### Required work
Please count the lines of the listing below in which "background" occurs, and reply with the number only.

### Supplied material
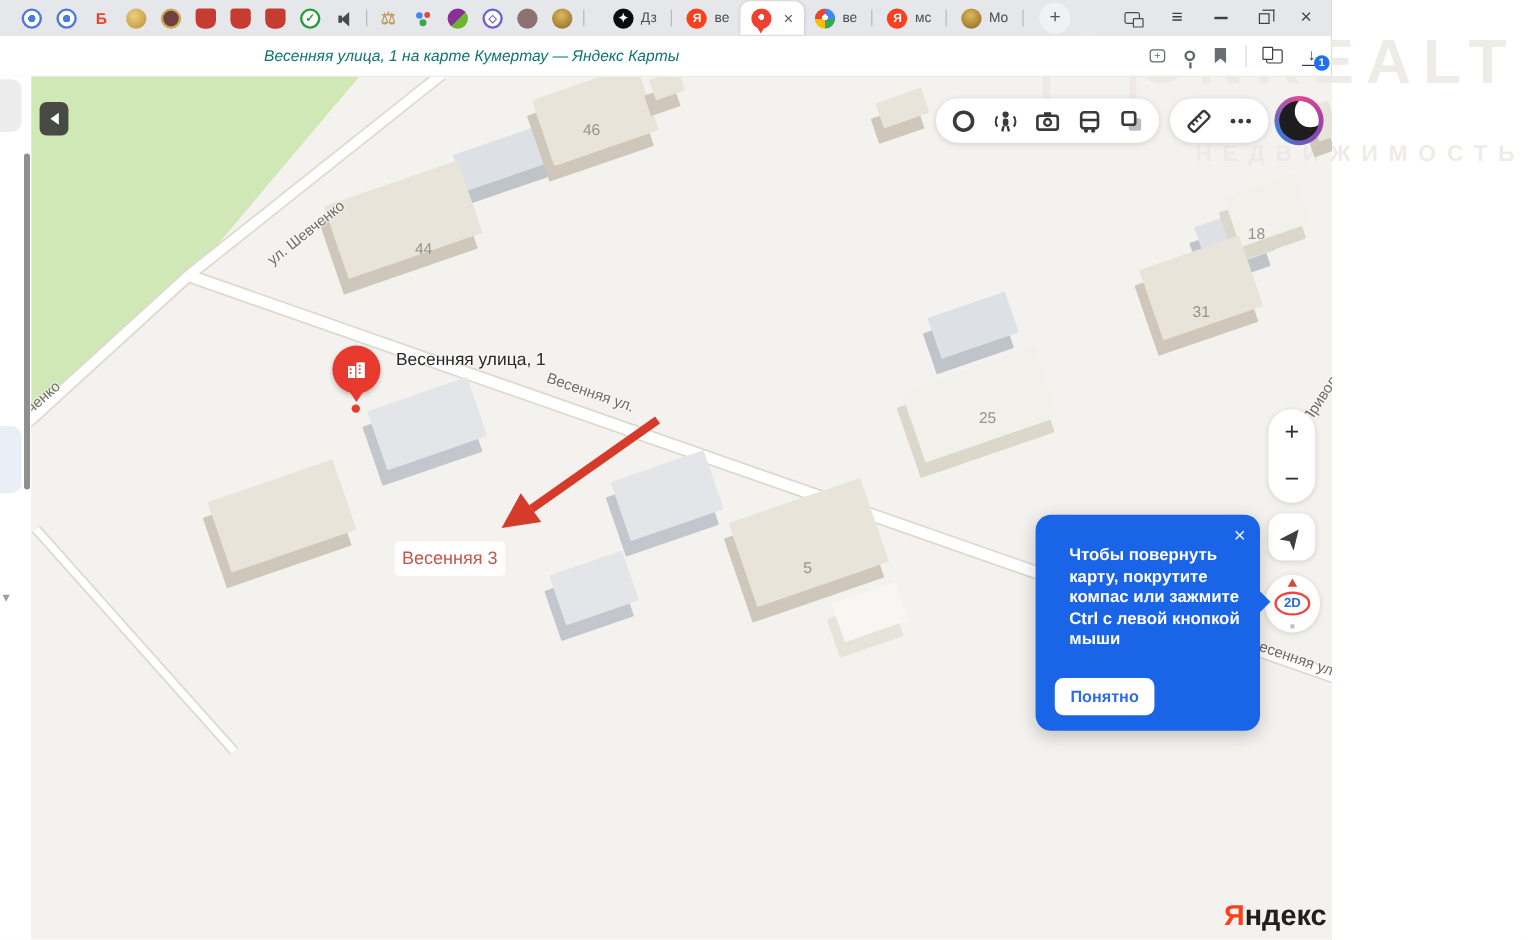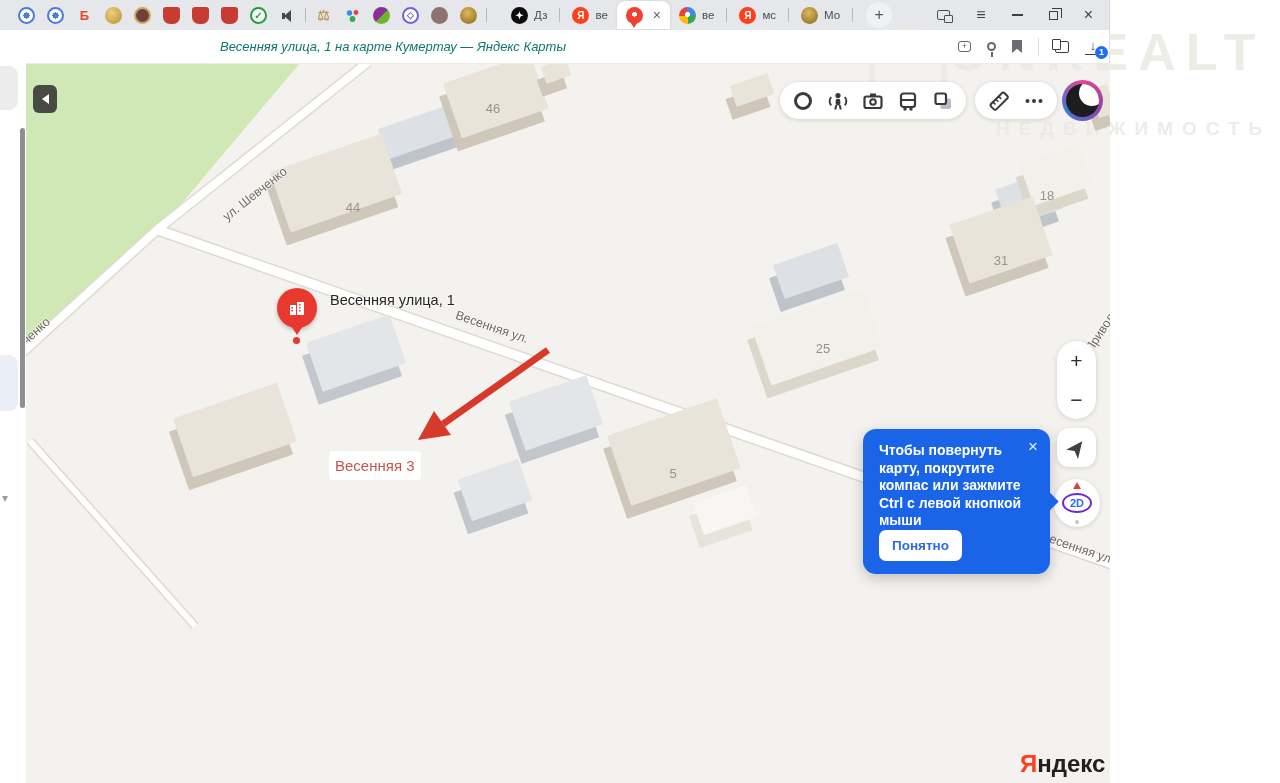--- a/index.html
+++ b/index.html
@@ -132,7 +132,7 @@
   .tooltip{position:absolute;left:863px;top:365px;width:187px;background:#1a64e8;border-radius:13px;
            padding:13px 16px 13px 16px;z-index:60;box-shadow:0 4px 14px rgba(0,0,0,.22);}
   .tooltip::after{content:"";position:absolute;right:-6px;top:66px;width:13px;height:13px;background:#1a64e8;transform:rotate(45deg);}
-  .tooltip p{margin:0;color:#fff;font-size:14px;line-height:17.5px;font-weight:bold;width:150px;}
+  .tooltip p{margin:12px;color:#fff;font-size:14px;line-height:17.5px;font-weight:bold;width:150px;}
   .tt-close{position:absolute;right:12px;top:9px;color:rgba(255,255,255,.9);font-size:17px;line-height:1;}
   .tt-btn{display:inline-block;background:#fff;color:#2e6be5;font-size:13.5px;font-weight:bold;
           padding:8px 13px;border-radius:7px;}

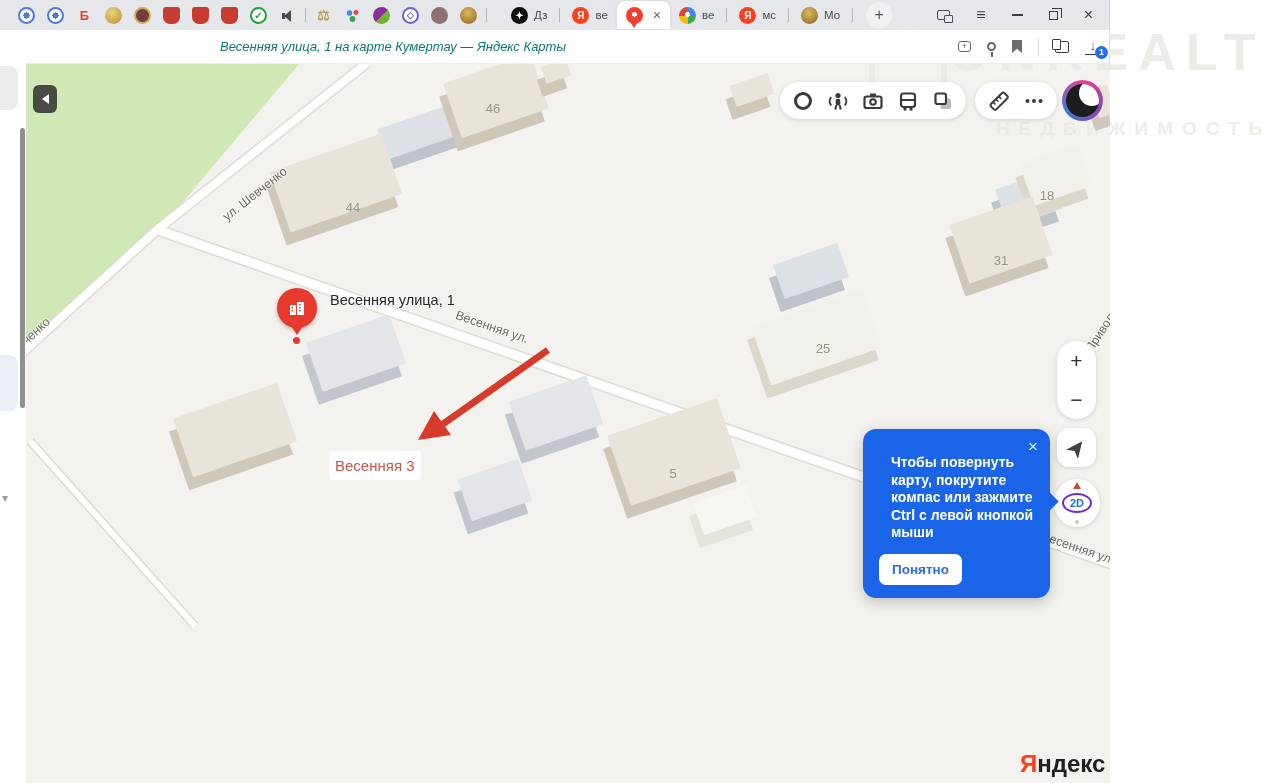--- a/index.html
+++ b/index.html
@@ -124,7 +124,7 @@
   .compass{position:absolute;left:1054px;top:415px;width:46px;height:48px;background:#fff;border-radius:50%;
            box-shadow:0 1px 5px rgba(0,0,0,.14);z-index:45;display:flex;align-items:center;justify-content:center;}
   .cnorth{position:absolute;top:3px;left:19px;border-left:4px solid transparent;border-right:4px solid transparent;border-bottom:7px solid #d24a3e;}
-  .c2d{width:30px;height:20px;border:2px solid #6d28d9;border-radius:50%;color:#2a6be8;font-size:11px;font-weight:bold;
+  .c2d{width:30px;height:20px;border:2px solid #ef4444;border-radius:50%;color:#2a6be8;font-size:11px;font-weight:bold;
        display:flex;align-items:center;justify-content:center;}
   .cdot{position:absolute;bottom:3px;left:21px;width:4px;height:4px;border-radius:50%;background:#c4c4c4;}
 

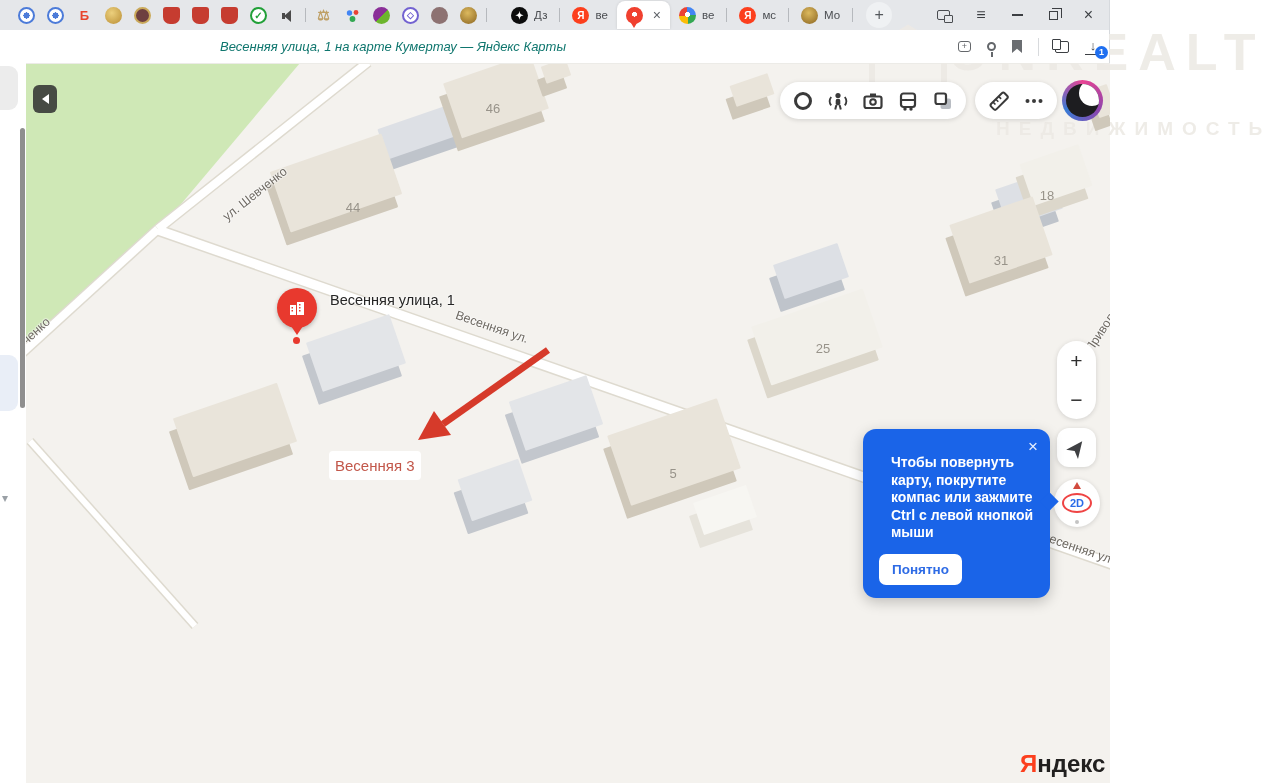--- a/index.html
+++ b/index.html
@@ -134,7 +134,7 @@
   .tooltip::after{content:"";position:absolute;right:-6px;top:66px;width:13px;height:13px;background:#1a64e8;transform:rotate(45deg);}
   .tooltip p{margin:12px;color:#fff;font-size:14px;line-height:17.5px;font-weight:bold;width:150px;}
   .tt-close{position:absolute;right:12px;top:9px;color:rgba(255,255,255,.9);font-size:17px;line-height:1;}
-  .tt-btn{display:inline-block;background:#fff;color:#2e6be5;font-size:13.5px;font-weight:bold;
+  .tt-btn{display:inline-block;margin-top:11px;background:#fff;color:#2e6be5;font-size:13.5px;font-weight:bold;
           padding:8px 13px;border-radius:7px;}
 
   .ylogo{position:absolute;left:1020px;top:686px;font-size:24px;font-weight:bold;z-index:25;}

### Response for this exercise
8